Approximate Computing Circuits for Energy-Efficient Signal Processing
Maintaining the notion that a computer always produces a perfect result is often unnecessarily expensive. In many application domains, such as digital signal processing (DSP), inherent notions of signal quality set, for example, by quantization and compression artifacts allow for small additional reductions in output quality to be traded off for significant energy gains. WNCG Prof. Andreas Gerstlauer and students, in collaboration with UT Austin Electrical and Computer Engineering Prof. Michael Orshansky focus on hardware approximations at the basic circuit and logic levels.

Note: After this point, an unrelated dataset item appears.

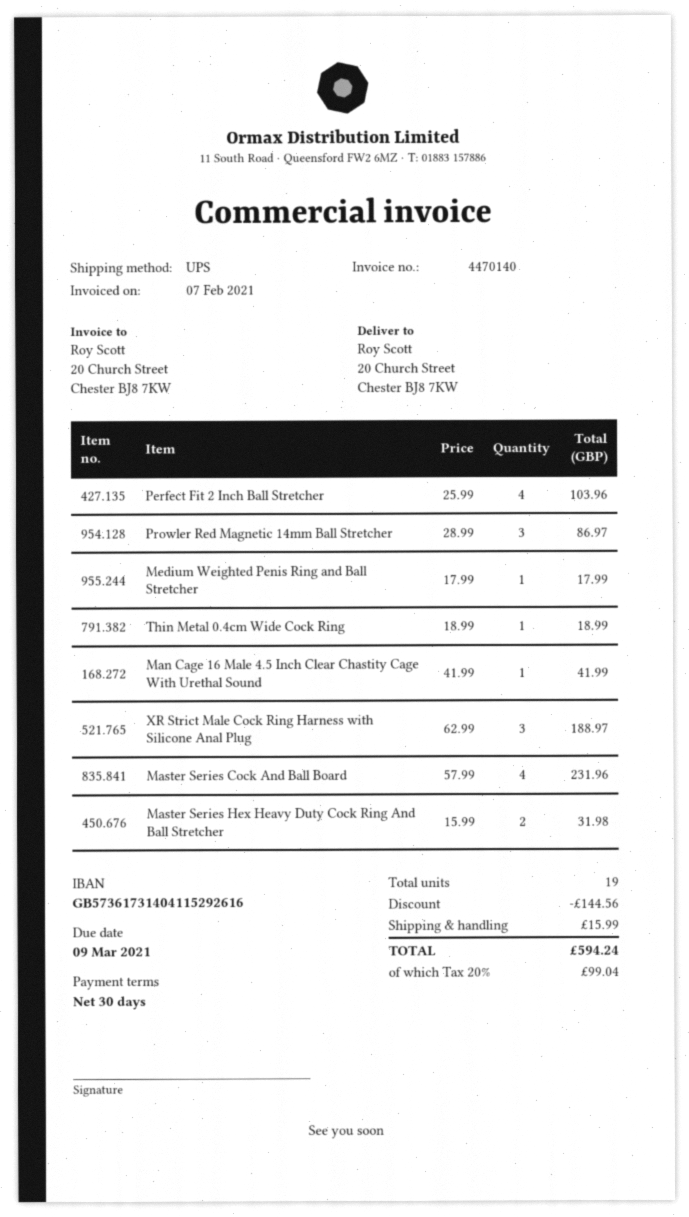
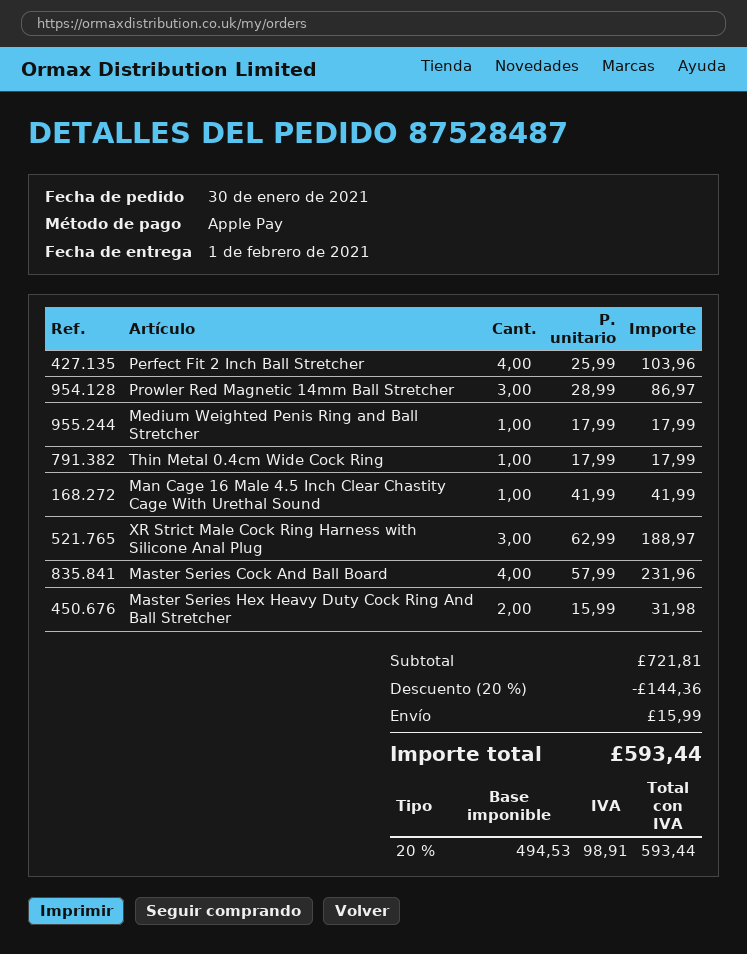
Thin Metal 0.4cm Wide Cock Ring: 1 x 18.99 = 18.99 -> 1 x 17.99 = 17.99
discount: 144.56 -> 144.36
tax: 20% = 99.04 -> 20% = 98.91
total: 594.24 -> 593.44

Recognizing that traditional worst-case operation is suboptimal from an energy point of view, the UT Austin team developed strategies that aim to accept, in a systematically controller manner, a small amount of low probability timing errors in exchange for large energy savings under aggressively reduced supply voltages. By exploiting algorithm, hardware, and input characteristics to minimize error probability and magnitude, and by applying novel low-energy post-processing techniques, the research team shows that up to 50% energy savings are possible while maintaining a good output quality in typical image, video, and audio processing kernels, such as (I)DCTs and digital filters.
More recently, the UT Austin team has explored quality-energy (Q-E) optimal structures for basic arithmetic building blocks, such as adders and multipliers that do not rely on voltage scaling but instead produce an approximate output at reduced complexity and produce energy by directly modifying the Boolean logic of the circuit. This led to the development of algorithms and tools for synthesis of general approximate logic circuits under arbitrary error magnitude and frequency constraints. Ongoing work is concerned with expanding the scope of approximate hardware synthesis towards high-level synthesis and compilation of complete application kernels into approximate hardware or software processors.
This research is funded by the National Science Foundation and Intel.